Trump: A Transitory President
There are two types of people in this world, those who have strong opinions on Donald Trump and zombies. I am among the living.
I am also a conservative who stopped voting in primary elections because I find most Democrats are outright socialists and most Republicans are strong warriors for conservative principles right up until the second they are elected.
I was a very reluctant Trump voter. I changed my mind several times during the process but in the end I voted Orange over a write-in.
I voted for Trump because my badly bruised ego had (mostly) healed from all the verbal beatings he launched against Ted Cruz, Ted's wife, Ted's father, Ted's heritage, Ted's looks and Ted's personality. I also hoped that somewhere deep within a Trump administration there might be a lonely conservative that could rage against the machine.
By my way of thinking, a conservative had no positive reason to vote for Trump unless you consider voting against Hillary a positive reason. He had no firm political record and only celebrity level musings on the issues of the day. He had a lifetime of membership in the Democrat Party. He was boorish, mean spirited, thin skinned and untrustworthy. He and the truth had never been captured in the same photograph.
So, with gnashed teeth and a quick prayer for forgiveness, I blackened in the Republican circle.

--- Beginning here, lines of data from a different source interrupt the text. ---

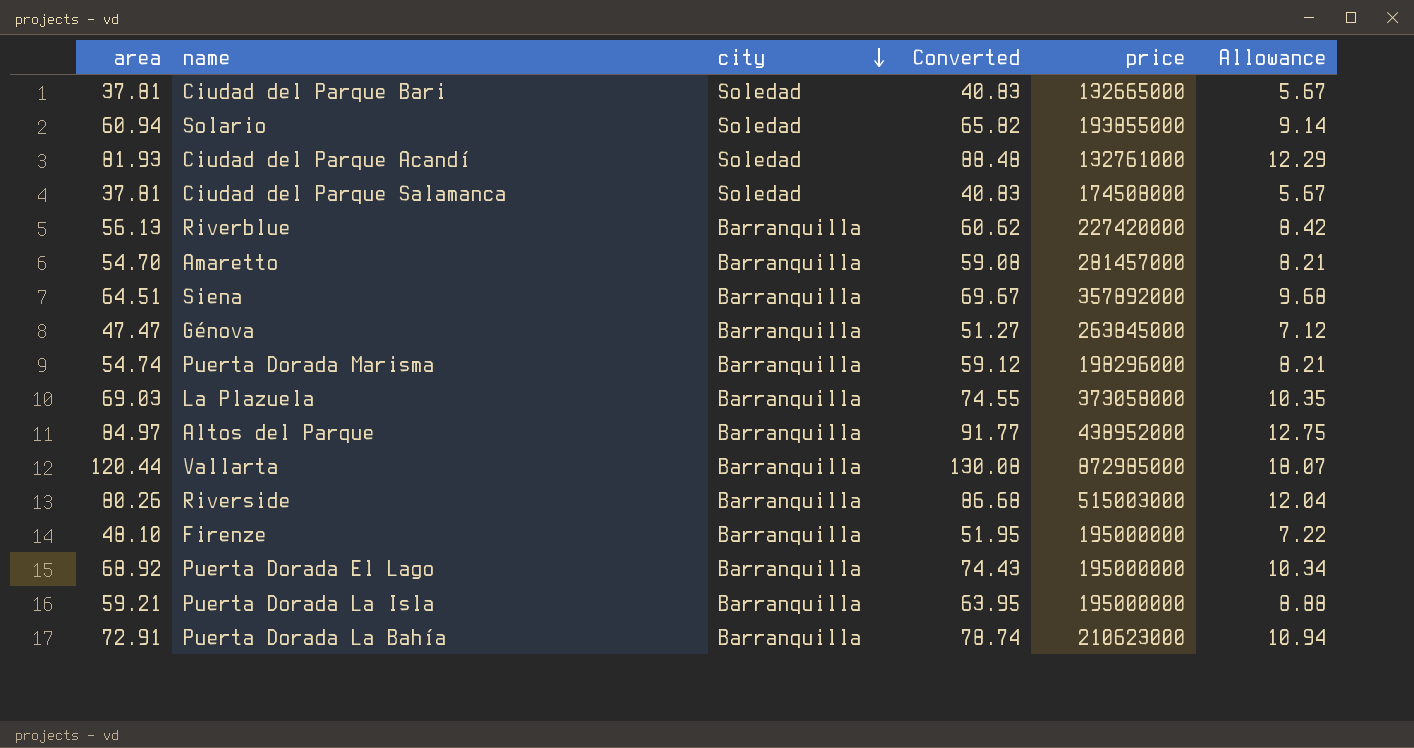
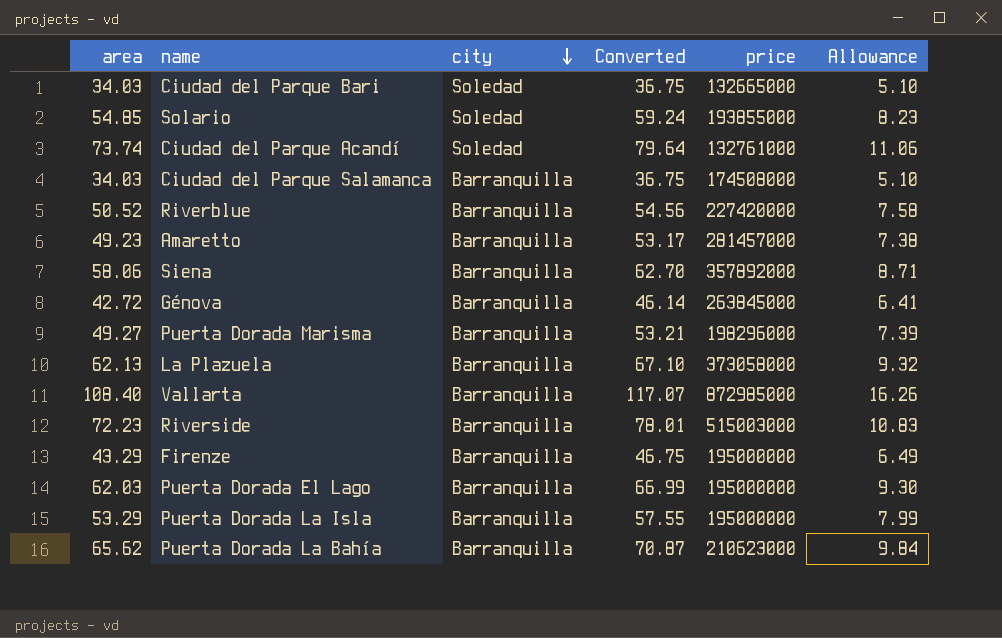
row Altos del Parque: 84.97 | Barranquilla | 91.77 | 438952000 | 12.75 -> none
Ciudad del Parque Bari | area: 37.81 -> 34.03
Ciudad del Parque Bari | Converted: 40.83 -> 36.75
Ciudad del Parque Bari | Allowance: 5.67 -> 5.10
Solario | area: 60.94 -> 54.85
Solario | Converted: 65.82 -> 59.24
Solario | Allowance: 9.14 -> 8.23
Ciudad del Parque Acandí | area: 81.93 -> 73.74
Ciudad del Parque Acandí | Converted: 88.48 -> 79.64
Ciudad del Parque Acandí | Allowance: 12.29 -> 11.06
Ciudad del Parque Salamanca | area: 37.81 -> 34.03
Ciudad del Parque Salamanca | city: Soledad -> Barranquilla
Ciudad del Parque Salamanca | Converted: 40.83 -> 36.75
Ciudad del Parque Salamanca | Allowance: 5.67 -> 5.10
Riverblue | area: 56.13 -> 50.52
Riverblue | Converted: 60.62 -> 54.56
Riverblue | Allowance: 8.42 -> 7.58
Amaretto | area: 54.70 -> 49.23
Amaretto | Converted: 59.08 -> 53.17
Amaretto | Allowance: 8.21 -> 7.38
Siena | area: 64.51 -> 58.06
Siena | Converted: 69.67 -> 62.70
Siena | Allowance: 9.68 -> 8.71
Génova | area: 47.47 -> 42.72
Génova | Converted: 51.27 -> 46.14
Génova | Allowance: 7.12 -> 6.41
Puerta Dorada Marisma | area: 54.74 -> 49.27
Puerta Dorada Marisma | Converted: 59.12 -> 53.21
Puerta Dorada Marisma | Allowance: 8.21 -> 7.39
La Plazuela | area: 69.03 -> 62.13
La Plazuela | Converted: 74.55 -> 67.10
La Plazuela | Allowance: 10.35 -> 9.32
Vallarta | area: 120.44 -> 108.40
Vallarta | Converted: 130.08 -> 117.07
Vallarta | Allowance: 18.07 -> 16.26
Riverside | area: 80.26 -> 72.23
Riverside | Converted: 86.68 -> 78.01
Riverside | Allowance: 12.04 -> 10.83
Firenze | area: 48.10 -> 43.29
Firenze | Converted: 51.95 -> 46.75
Firenze | Allowance: 7.22 -> 6.49
Puerta Dorada El Lago | area: 68.92 -> 62.03
Puerta Dorada El Lago | Converted: 74.43 -> 66.99
Puerta Dorada El Lago | Allowance: 10.34 -> 9.30
Puerta Dorada La Isla | area: 59.21 -> 53.29
Puerta Dorada La Isla | Converted: 63.95 -> 57.55
Puerta Dorada La Isla | Allowance: 8.88 -> 7.99
Puerta Dorada La Bahía | area: 72.91 -> 65.62
Puerta Dorada La Bahía | Converted: 78.74 -> 70.87
Puerta Dorada La Bahía | Allowance: 10.94 -> 9.84

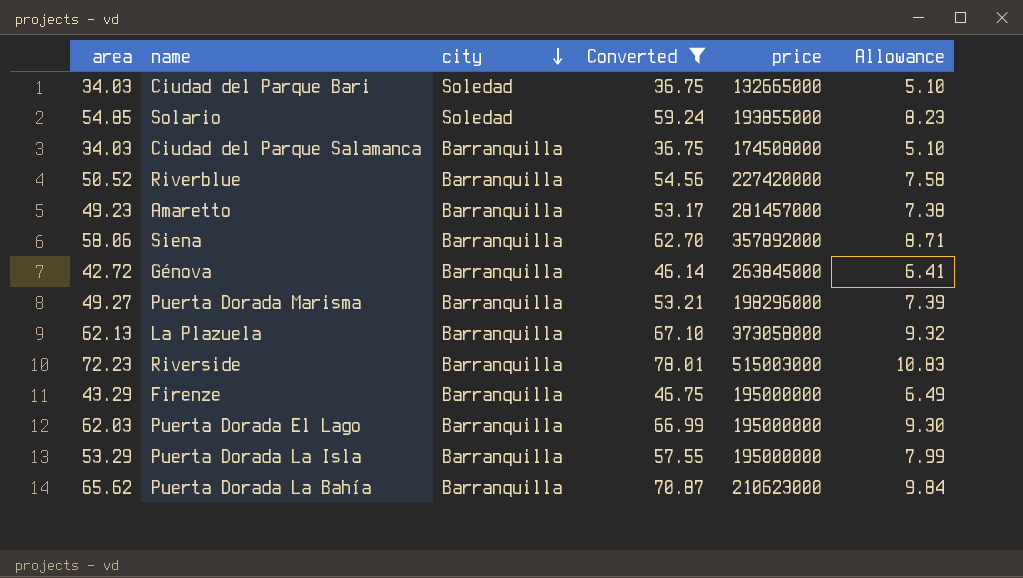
filter: none -> Converted <= 78.01

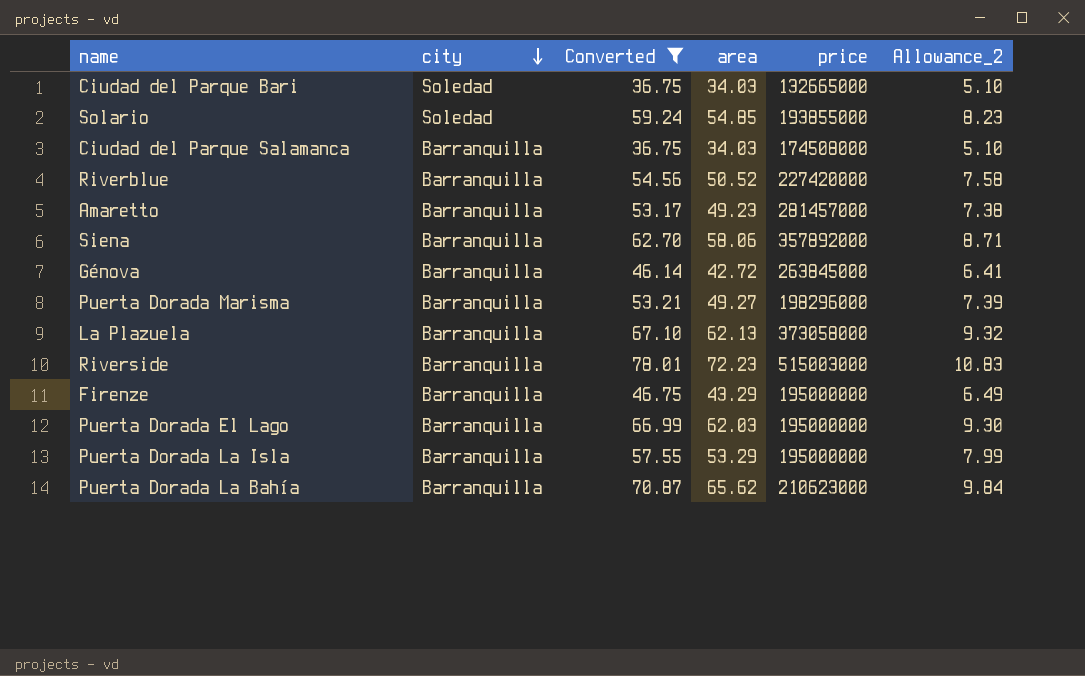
column area | position: 1 -> 4
column name: Allowance -> Allowance_2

Now we are a full congressional election cycle into his term and the White House staff seems to be in chaos, the press is absolute toxic in its coverage of him, Code Pink will be sending an Arizona senator to congress, postmodernists made gains in the House of Representatives, and rumors are that Trump is skulking about the West Wing like a kid kept in from recess.
Oh, and then there is his Twitter account which, it appears to me, makes a cell-phone in his possession at least as dangerous as the nuclear launch codes.
It is hard to take a seemingly objective conservative look at this president when he sits in swirls of both earned and contrived controversy and in multiple layers of both honest and idolatrous praise. Somewhere in between the heavy petting and the poisonous vitriol there lies a more honest assessment of the man and his position in the GOP.
Here is mine.
If nothing else is evident, Trump has demonstrated to his fellow Republicans that spinal constitution can lead to victories on policy. Democrats have known this all along but the deeply entrenched self-loathing GOP only elevates members into leadership when they've earned advanced degrees in the Capitulatory Sciences.
We heard it from minority house members that they needed a majority before they could do what they wanted to do. They were given that majority. Then they protested that they needed a Senate majority to do what they wanted to do. They were given that majority. Then they whimpered that they needed to have the White House before they could do what they wanted to do. When gifted with a Republican in the White House, self-loathing GOP office holders found the atmosphere to be too toxic to provide what they promised.
Trump was not to be stalled.
No other GOP president would have achieved tax cuts. No other GOP president would have pulled out of the Paris climate farce. No other GOP president would have moved the US embassy to Jerusalem. No other GOP president would have jettisoned NAFTA (a mistake) and would have engaged in a global trade war (another mistake.)
On and on it goes.
Yet, Trump is a fighter even in situations where he looks ridiculous. He tries to stick to his public word even when video tape provides conclusive evidence that he's lying through his teeth. He makes no apologies when he should be begging forgiveness. He leaves no perceived slight unanswered. One wonders what level tirade results on those late evenings in the Executive Residence when he has trouble slipping on a pajama shirt.
Trump isn't just a mixed bag. He's a multi-colored bag overstuffed with mixed bags.
After two years of observation I believe his character flaws are worse than I thought they were on Election Day, but I find that his administration has pursued many more conservative policies than I thought would ever be possible. My facial expression here could be described as a grimacing smile.
My hope is that Donald Trump is a transitional president for the GOP, one that bridges the gap between an establishment party that is not so dedicated to its professed principles as to actually pursue them once elected, and a party that has learned a lesson from the recent midterm losses--that character, words, honesty, temperament and founding principles have impact.
You don't have to be a jerk to stand up for yourself. (This is not to be confused with not standing up for yourself at all as was George W. Bush's wont.)
Unfortunately, being succinctly Trump means needlessly picking on people who are sometimes innocent, defenseless, sympathetic or all three. This is behavior that cannot be excused when children do it, and a grown President of the United States should damn well refrain from it too.
The lesson of Trump for a conservative party is that the path ahead is rather straight and narrow but decidedly uphill. The principles are already very well defined. The individual is sovereign. The powers of government are limited. Our rights come to us from a higher order. We are a nation of laws. These conservative principles resonate with a sizable portion of the people and should be respected.
It’s going to take a future GOP candidate who is willing to stay on the principled road who also has the strength to push uphill.
Trump has displayed to us a willingness to fight for what he believes in even if not the proper tactics for that fight. That, if possessed by a virtuous candidate bent upon conservative ideals, would be a person worth voting for.